- Born: 17 March 1956 (age 70)
- Occupation: Retired prison officer
- Television: The Traitors Ireland
- Spouse: Bernadette

= Paudie Moloney =

Irish television personality

Paudie Moloney (born 17 March 1956) is an Irish television personality who came to prominence after appearing as a contestant on the first series of The Traitors Ireland in 2025.

==Personal life==
Moloney is a retired prison officer.

He has ten grandchildren. The eldest of them is Limerick hurler Shane O'Brien.

==Television career==
Moloney came to national attention for his appearance on the first series of The Traitors Ireland. He was cast as a Traitor, and was banished (eliminated) in the ninth episode of the series. His son Andrew also appeared on the show and was banished in the seventh episode.

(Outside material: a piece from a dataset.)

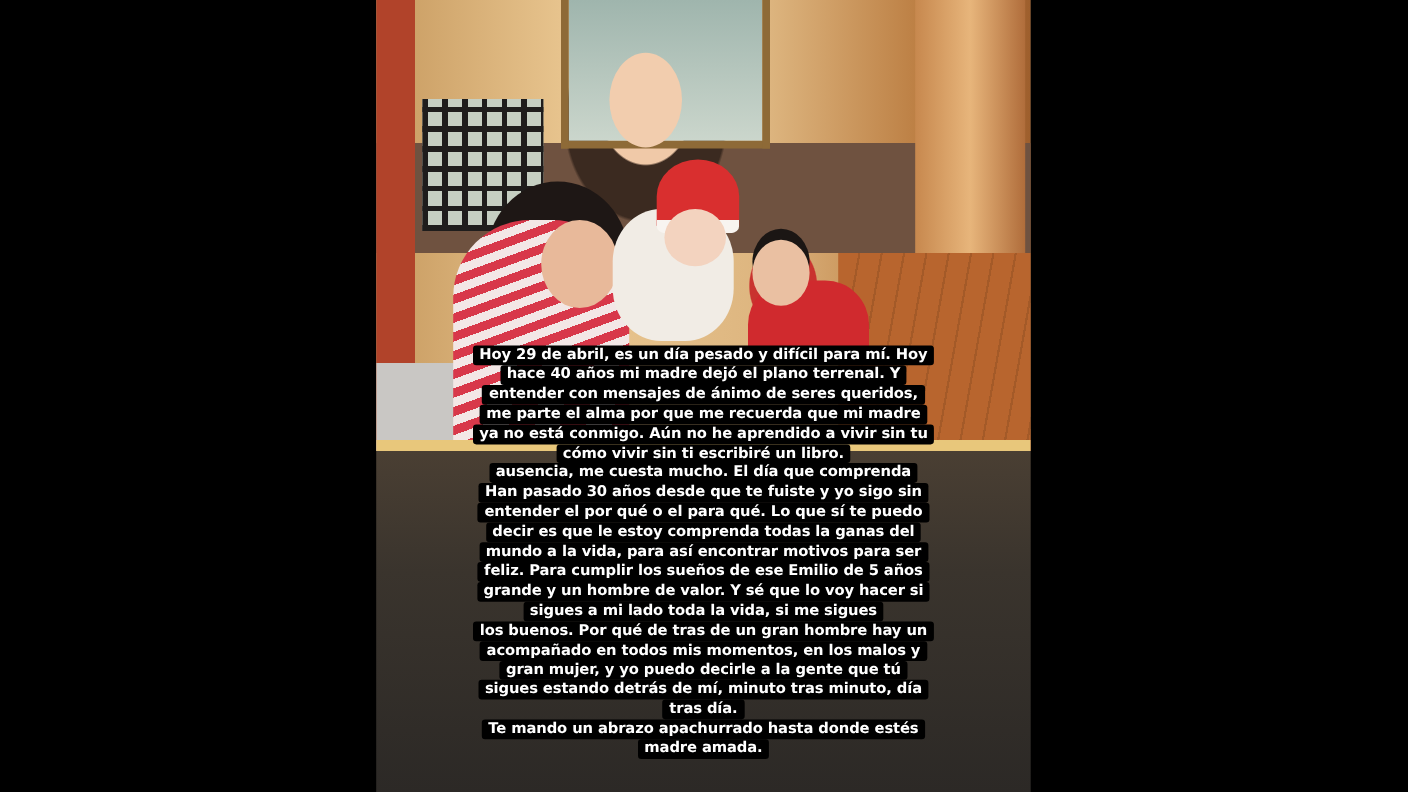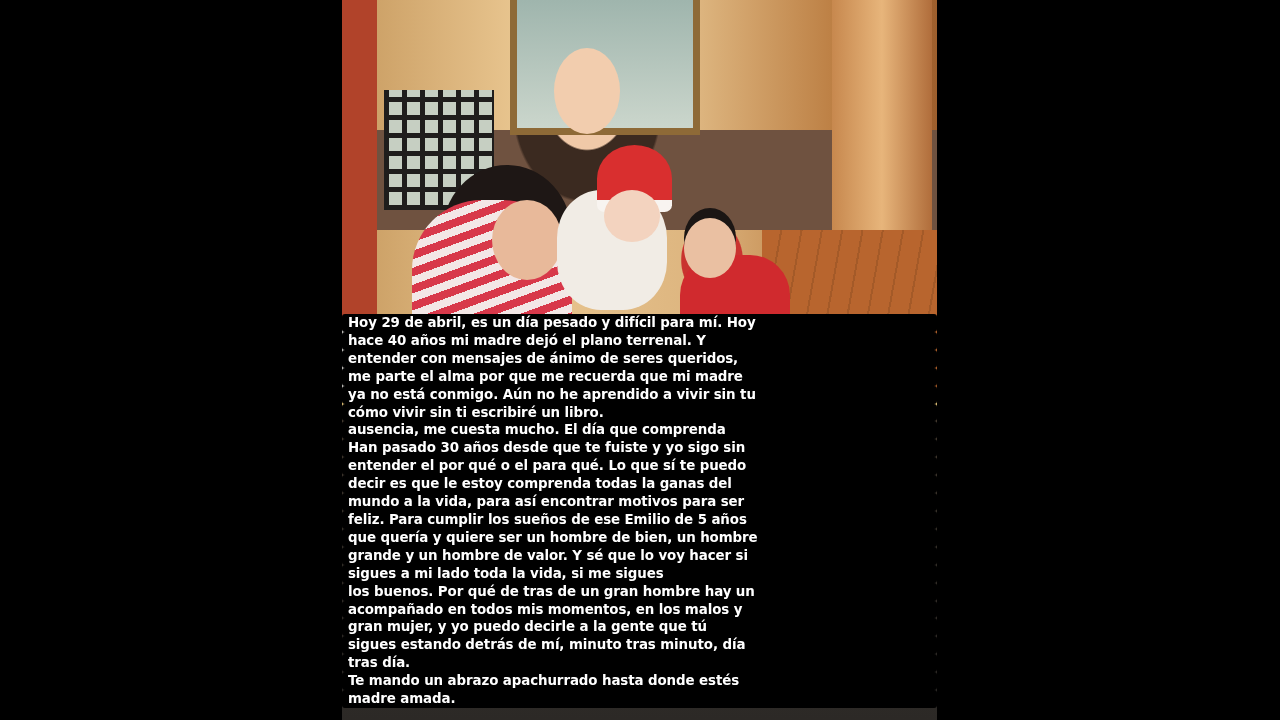"Hoy 29 de abril, es" .caption { align-items: none -> center }
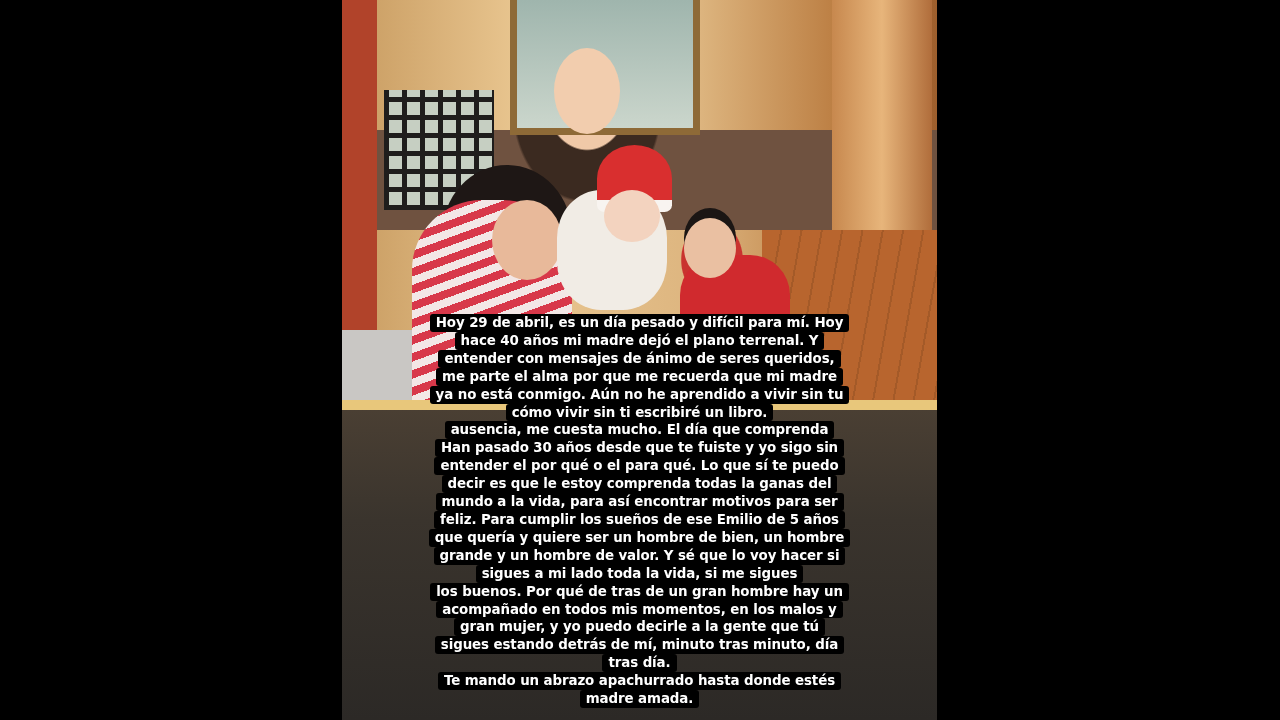"que quería y quiere ser" span.line { html: <span>que quería y quiere ser un hombre de bien, un hombre</span> -> none }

Moloney appeared on Gogglebox Ireland as a special guest, alongside his son Andrew and daughter Aoife, in October 2025.

Moloney was cast as the Wizard of Oz in Olly Goes to Oz, the 2025 Christmas panto in the Olympia Theatre.

Moloney appeared on the ninth series of Dancing with the Stars in 2026, being the oldest ever contestant on the show, reaching the final without ending up in the dance-offs. He was partnered with Laura Nolan.